My friend and I had just finished exchanging banalities in an overpriced, overhyped Hauz Khas Village restaurant when a random woman walked up to us. It was obvious that she was promoting something. She introduced herself as someone working on women empowerment, causing tears to well up in my eyes. You see the term women empowerment always reminds me of the supposed alien visitations that were witnessed in America a few decades ago. Everybody had seen something or had an opinion on it, yet nobody knew precisely what that something was. Similarly, everyone these days is working on women empowerment, most being blissfully unaware about what it would actually mean in reality.

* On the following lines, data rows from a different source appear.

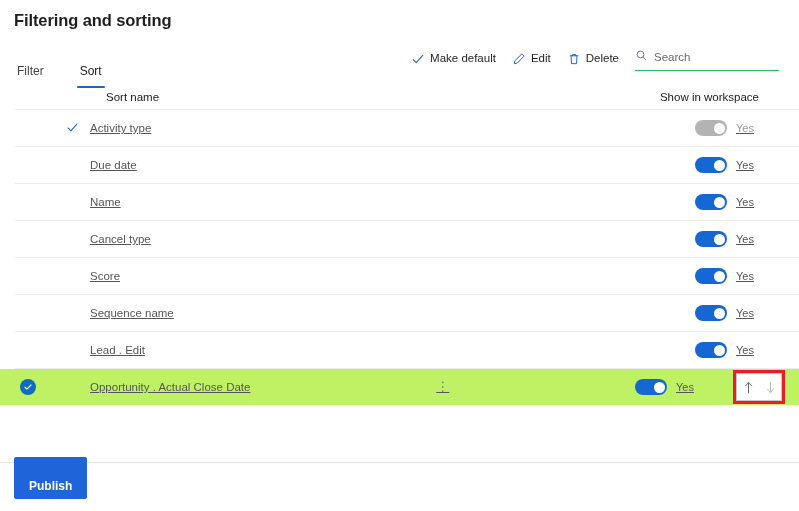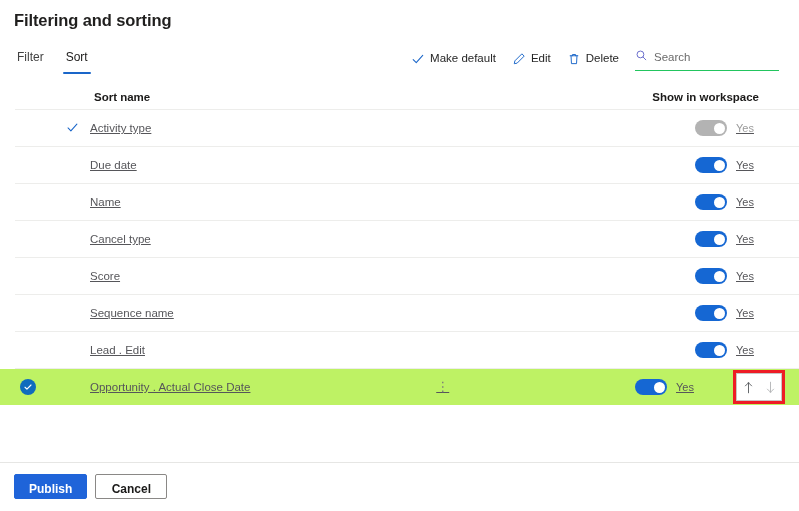"Filter" .tabs { gap: 16px -> 30px; top: 2px -> 16px }
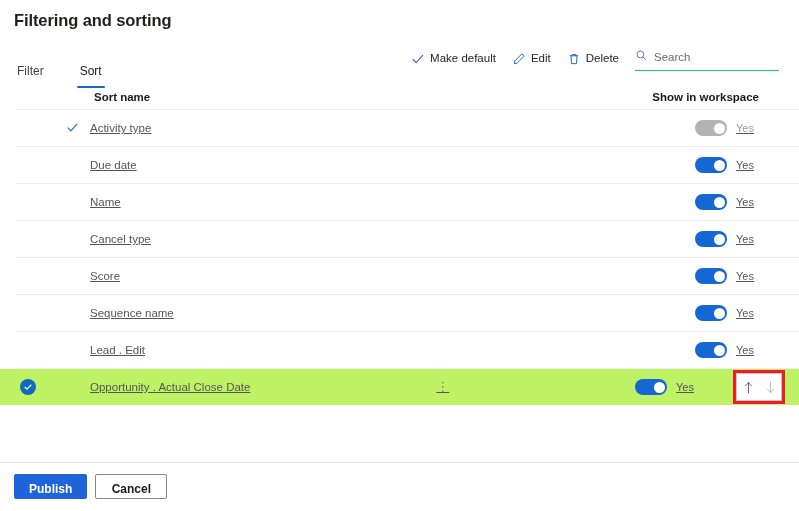"Sort name" .thead { font-weight: 700 -> 400; padding: 0 20px 0 4px -> 0 20px 0 16px }
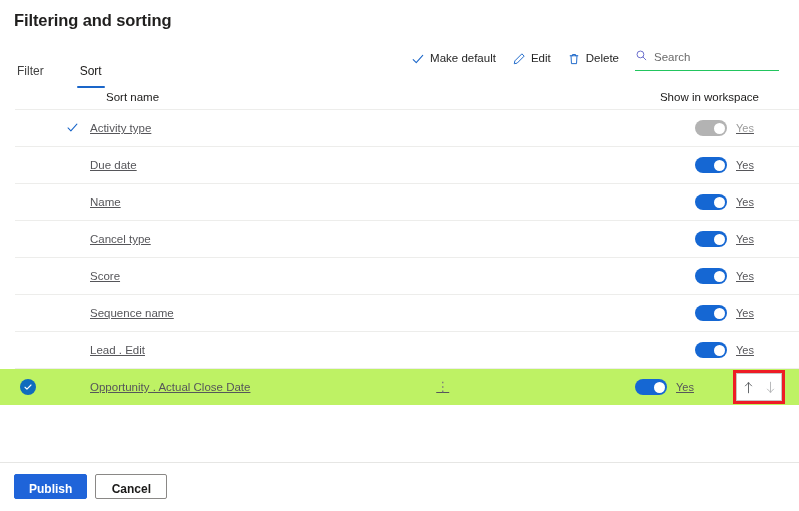"Publish" .btn { height: 25px -> 42px; padding: 2px 14px -> 16px 14px }
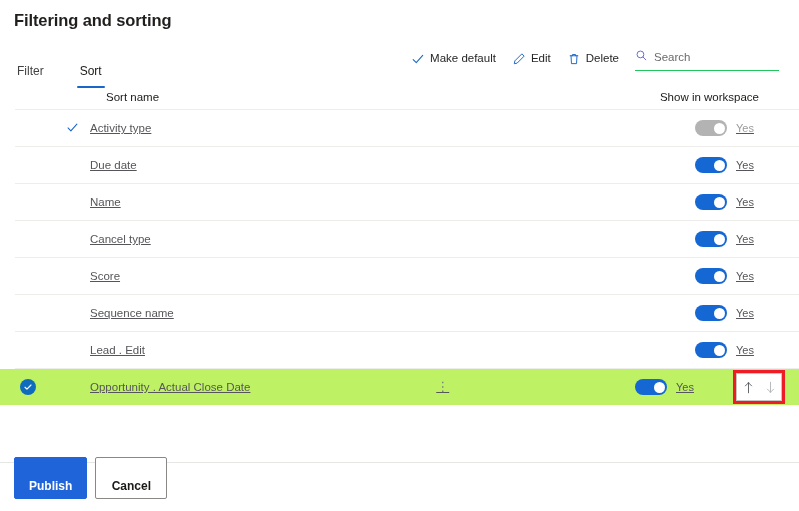"Cancel" div.btn { html: <div>Cancel</div> -> none }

Anyway, the woman mistook our intense emotions for encouragement and proceeded to tell us that she held in her hands a device that would revolutionise humankind and of course, usher in an era of women empowerment. The device (pee buddy, applause!), an indigenous creation, enables women to relieve themselves while standing just like men, out in the fields, inside lanes, outside public monuments, at the back of a concert show; without being dependent on the availability of public toilets. And obviously, this empowers us infinitely. It is utterly foolish of the government to have roped in Balan to popularise the importance of building toilets when all that is needed is essentially a pee buddy. The inability to relieve ourselves like men anywhere is the only reason why, historically, we have been shunned from public spaces and left marginalised across a broad socio-economic spectrum (I am sure Freud would have been very happy). By the time she was done, we were convinced that our lives had been changed forever. The lady had been hired to sell the product and not to help us in problematising it. Our attempts at exposing the absurdity of the whole situation thus ended on an unsuccessful note.
A few months down the line, to my utter shock, I saw the advertisement of the very same product on my Facebook Newsfeed. “Revolutionary”, “women empowerment”, terms that have been forgotten for their import but embraced to sell products ranging from vagina tightening to fairness creams (the latter is applicable for both men and women, at least here the market objectifies equally), were shamelessly emblazoned across their webpage. While the product could be useful for pregnant ladies and those with certain health problems, and might just even prevent UTI, I do not see why it should be marketed in any way other than as a medical necessity. Women empowerment does not come by giving women “the freedom to
stand and pee”. The proclivity to use man as the yardstick for everything, from framing policies, defining workplace and its ethics, to measuring the extent of freedom for women; needs to be resisted at all costs. The practice is so ubiquitous that often women are left with no choice but to define their identity (including their bodies), or as in this case, “sense of empowerment”, by keeping man as the norm and that is often camouflaged with grand terms like “choice”, “equality” and “freedom”. There is absolutely nothing emancipatory/ revolutionary about peeing like a man and it is high time we start pointing out the absurdity in such a proposition.
Why the marketing is all the more disconcerting is because it shifts the focus away from the main problem at hand. The right to privacy during defecation, intrinsically linked with the availability of pucca and clean public toilets, has been a long standing demand for women, stemming partly from societal propensity to sexualise female body and subject it to social norms of decent and indecent exposure. The major concern before all of us is the lack of adequate sanitation facilities for women and how that has never found much resonance either amongst vast majority of households or our policy makers. None of this is going to change with the introduction of devices like pee buddy. In fact, products like these carry the risk of diluting the debate on the urgent need to address sanitation demand for women by offering them adjustments (not very inexpensive ones, mind you) within a system that continues to ignore their most basic needs.
Of course, there is nothing wrong in offering women (who can afford it) options that make certain tasks easier for some of them. There is also nothing wrong in coming up with ideas that do not essentially have a bad intention. However, anything that is out of the box does not have to be revolutionary. Anything that makes life easier for women or claims to give them a choice does not make it empowering so long as it continues to exist within a system that loves to silence its women. Till then, one must know that nothing equals the joy of a clean toilet. Not even cardboard made devices that let us pee anywhere. While standing (remembers Freud, again).